Настольный прибор состоял из упомянутой чернильницы с серебряной крышечкой, массивного пресс-папье с резной ручкой, стакана для карандашей из черного мрамора, отделанного серебром, и переводного календаря в виде Московского Кремля с колесиками вращающихся дат и дней недели. В окошках можно было прочитать: пятница, 29 февраля, год – 1908.

Рядом у стены зашевелилась плотная ширма. Молниеносно бросившись за нее, он увидел распахнутый пустой сейф, на тяжелую дверцу которого неожиданно сел огромный, пестрый, как костюм клоуна, попугай и, завидев приближающегося человека, хлопая крыльями, заорал: «Помогите!». Одновременно, видимо сквозняком, закрыло дверь, и в кабинете как будто послышался легкий поворот ключа. Приказчик, обезумев от страха, кинулся назад, ухватился за массивную медную ручку, начал ее трясти, но дверной замок не поддавался.

Затворенные наглухо ставни сводили на нет попытку открыть окна и позвать на помощь. Боковая дверь в проходную комнату тоже оказалась запертой.

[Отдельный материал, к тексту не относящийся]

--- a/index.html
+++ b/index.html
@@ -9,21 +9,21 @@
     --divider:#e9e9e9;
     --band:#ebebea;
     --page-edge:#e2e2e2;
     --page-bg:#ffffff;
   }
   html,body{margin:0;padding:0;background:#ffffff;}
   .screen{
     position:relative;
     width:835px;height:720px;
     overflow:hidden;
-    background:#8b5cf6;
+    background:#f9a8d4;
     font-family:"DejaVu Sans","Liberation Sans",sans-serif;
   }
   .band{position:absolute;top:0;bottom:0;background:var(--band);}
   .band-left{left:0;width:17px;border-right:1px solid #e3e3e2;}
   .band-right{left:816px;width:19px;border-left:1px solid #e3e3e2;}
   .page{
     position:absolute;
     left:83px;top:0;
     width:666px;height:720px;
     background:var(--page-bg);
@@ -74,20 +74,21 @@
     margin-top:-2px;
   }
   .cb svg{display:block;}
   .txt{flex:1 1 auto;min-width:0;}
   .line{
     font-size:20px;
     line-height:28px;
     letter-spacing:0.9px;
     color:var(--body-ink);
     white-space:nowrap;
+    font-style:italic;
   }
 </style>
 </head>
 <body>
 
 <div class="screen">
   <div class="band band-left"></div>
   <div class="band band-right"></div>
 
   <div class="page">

«Попал как кур во щи», – сверлила голову неприятная русская поговорка. От страха сразу вспомнилась мама, ее добрая улыбка и вкусные блины на Масленицу. Савелию захотелось расплакаться, уткнуться лицом в ее пахнувший печеным тестом и ванилью фартук и, как в детстве, найти там спасенье и защиту.

Послышались шаги, возбужденные голоса, поворот ключа в замочной скважине; в дверном проеме показались какие-то люди и городовой, вооруженный большим пистолетом. Не опуская ствол, «фараон» грозно приказал:

– Отойти к стене. Сесть на стул и не двигаться.

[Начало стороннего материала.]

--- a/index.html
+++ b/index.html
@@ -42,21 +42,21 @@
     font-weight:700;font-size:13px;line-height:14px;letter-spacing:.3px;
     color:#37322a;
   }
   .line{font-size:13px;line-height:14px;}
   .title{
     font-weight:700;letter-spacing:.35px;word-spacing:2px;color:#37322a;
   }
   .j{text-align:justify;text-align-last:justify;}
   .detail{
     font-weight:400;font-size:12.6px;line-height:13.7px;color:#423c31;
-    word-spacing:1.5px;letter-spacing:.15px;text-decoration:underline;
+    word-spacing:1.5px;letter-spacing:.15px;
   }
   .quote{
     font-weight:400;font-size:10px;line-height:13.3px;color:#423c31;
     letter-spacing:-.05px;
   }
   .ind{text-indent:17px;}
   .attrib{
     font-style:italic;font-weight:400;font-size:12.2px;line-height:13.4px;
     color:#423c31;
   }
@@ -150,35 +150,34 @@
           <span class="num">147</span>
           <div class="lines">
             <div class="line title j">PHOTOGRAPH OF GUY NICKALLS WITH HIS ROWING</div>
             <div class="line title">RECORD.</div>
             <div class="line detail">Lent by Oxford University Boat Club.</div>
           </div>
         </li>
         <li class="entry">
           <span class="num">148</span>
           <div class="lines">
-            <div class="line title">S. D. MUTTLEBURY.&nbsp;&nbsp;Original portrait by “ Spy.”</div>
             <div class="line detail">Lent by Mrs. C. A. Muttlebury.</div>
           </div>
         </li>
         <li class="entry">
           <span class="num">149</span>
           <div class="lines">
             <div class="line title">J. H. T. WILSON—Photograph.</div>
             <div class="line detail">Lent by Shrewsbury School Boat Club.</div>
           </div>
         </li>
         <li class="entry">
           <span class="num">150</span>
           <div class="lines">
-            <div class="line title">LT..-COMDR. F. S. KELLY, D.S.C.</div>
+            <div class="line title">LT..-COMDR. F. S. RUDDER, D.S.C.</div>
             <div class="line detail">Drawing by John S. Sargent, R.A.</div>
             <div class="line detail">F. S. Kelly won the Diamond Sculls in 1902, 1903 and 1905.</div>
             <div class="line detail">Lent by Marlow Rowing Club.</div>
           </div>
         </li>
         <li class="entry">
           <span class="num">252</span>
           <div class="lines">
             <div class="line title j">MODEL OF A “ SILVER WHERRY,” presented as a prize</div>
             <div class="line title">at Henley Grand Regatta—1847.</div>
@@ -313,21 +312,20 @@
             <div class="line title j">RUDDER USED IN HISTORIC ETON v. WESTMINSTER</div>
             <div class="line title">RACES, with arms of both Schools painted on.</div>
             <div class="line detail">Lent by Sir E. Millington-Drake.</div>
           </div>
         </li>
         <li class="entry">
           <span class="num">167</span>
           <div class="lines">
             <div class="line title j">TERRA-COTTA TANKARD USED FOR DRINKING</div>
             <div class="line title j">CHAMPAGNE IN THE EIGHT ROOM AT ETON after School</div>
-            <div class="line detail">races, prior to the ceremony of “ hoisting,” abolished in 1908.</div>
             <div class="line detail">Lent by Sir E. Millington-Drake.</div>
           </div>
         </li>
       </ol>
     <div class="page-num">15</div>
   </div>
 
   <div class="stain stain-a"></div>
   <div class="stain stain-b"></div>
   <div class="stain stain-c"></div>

– Я ни в чем не виноват. Я шел на работу… Прошу известить моего хозяина, адвоката Ардашева, Клима Пантелеевича, – шмыгая носом, лепетал молодой человек.

– До прихода сыскной полиции никому ничего не трогать, – продолжал распоряжаться блюститель порядка, обращаясь к дворнику, истопнику, кухарке и горничной.

Только попугай на строгие указания первого полицейского чина не обращал ни малейшего внимания – перелетал с места на место и горланил заученные слова, вероятно, в порядке их запоминания: «Помогите!», «Поедем к актрискам!», «Всем шампанского!».

По прошествии получаса к злосчастному дому прибыл начальник сыскной полиции, хитрый как лис и верткий как ужака Ефим Андреевич Поляничко со своим заместителем, а также следователь, фотограф из полицейского резерва и врач. Сразу за ними в комнату вошел Ардашев и с молчаливого согласия полиции вполголоса побеседовал с задержанным приказчиком, после чего начал незаметно осматривать помещение.

Дом фасадом выходил на улицу и имел четыре больших комнаты с высокими в пять аршинов потолками, пристройку для прислуги, подвал с ледником и деревянный каретный сарай. С кабинетом, через проходную дверь, соседствовала столовая – оттуда можно было пройти в гостиную и затем в спальню. Прямо на улицу выглядывало по одному большому венскому окну каждой из трех смежных комнат. Только кабинетное окно смотрело в безмолвный, уснувший зимний сад из высоких груш и старых тутовых деревьев.